SANTO DOMINGO, Dominican Republic — Tampa Bay Rays shortstop Wander Franco used his mother to give money to the mother of a minor who he was accused of abusing in an effort to hide the funds, according to documents that prosecutors presented to a judge this week and viewed by The Associated Press.
Franco has been charged with sexually abusing a 14-year-old girl in the Dominican Republic. Prosecutors filed multiple charges against Franco six months after a judge ordered that he be investigated in connection with sexual and psychological abuse of the girl.
The indictment also includes the girl’s mother. According to prosecutors, Franco paid the girl’s mother thousands of dollars to consent to the abuse, which lasted four months. The girl’s mother remains under house arrest and faces a money laundering charge.
Prosecutors' on Monday cited evidence of an exchange of money and the alleged victim's mother, saying in documents two financial transfers are recorded made by Franco's mother on January 5, 2023, totaling one million pesos or $17,000.
The prosecutors conclude that Franco’s mother cannot prove where she obtained the money and that she deposited it without reason into the account of the minor's mother, whom she did not know.
“He used it to avoid traces with the accused (mother of the minor),” prosecutors say in the 101-page document.
The details are part of the investigation that maintains Franco incurred in commercial sexual exploitation of the minor in complicity with her mother.
Prosecutors say that the minor’s mother went from being a bank employee to leading an ostentatious life and acquiring assets that she cannot justify using the funds she received from Franco.
Prosecutors also cited a vehicle that Franco gifted the woman.
During raids on the house of the minor's mother, prosecutors say they found $68,500, and $35,000 that they allege was delivered by Franco.
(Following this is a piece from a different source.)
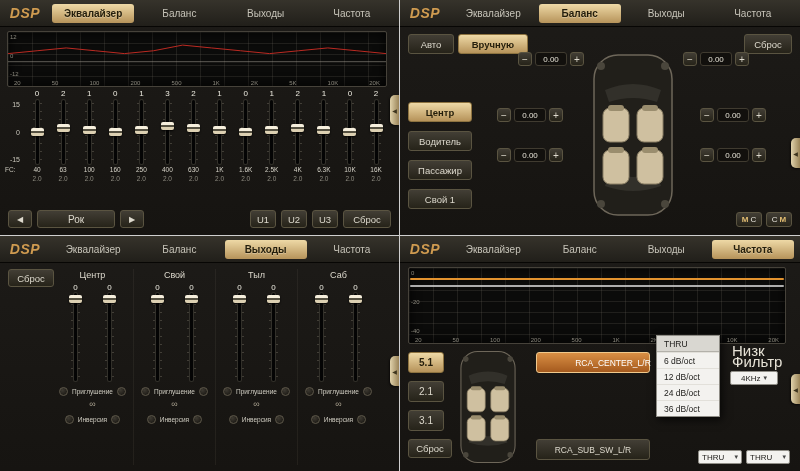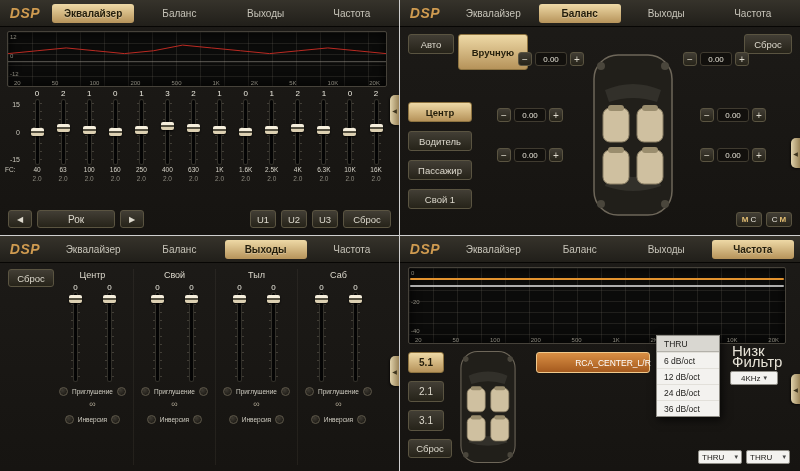"Вручную" .bal-manual { height: 36px -> 20px }
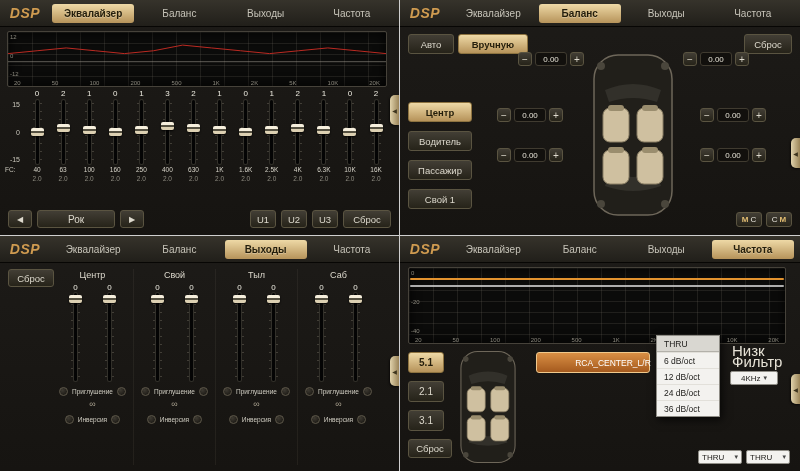"RCA_SUB_SW_L/R" div.btn { html: none -> <div>RCA_SUB_SW_L/R</div> }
According to prosecutors, the transactions and deposits revealed in the financial investigation were made by Franco to buy silence in the face of the abuse he committed.
Franco and the mother of the minor are scheduled in court on Aug. 14.
The most serious charges that Franco faces are rape, for which he could receive sentences of between 10 and 15 years in prison, and human trafficking, which is punishable in the Dominican Republic by sentences of between 15 and 20 years.
Franco, 23, will be tried in a court in the province of Puerto Plata, in the north of the country, where the events allegedly occurred.
MLB placed Franco — who has a $2 million salary this year — on its restricted list, cutting off the pay he had been receiving under administrative leave.
He had been receiving 50% of his salary on that leave, a person familiar with his situation told the AP, speaking on condition of anonymity because that detail has not been disclosed publicly. That meant Franco accrued $559,140, or half of his salary for 104 days of the 186-day season.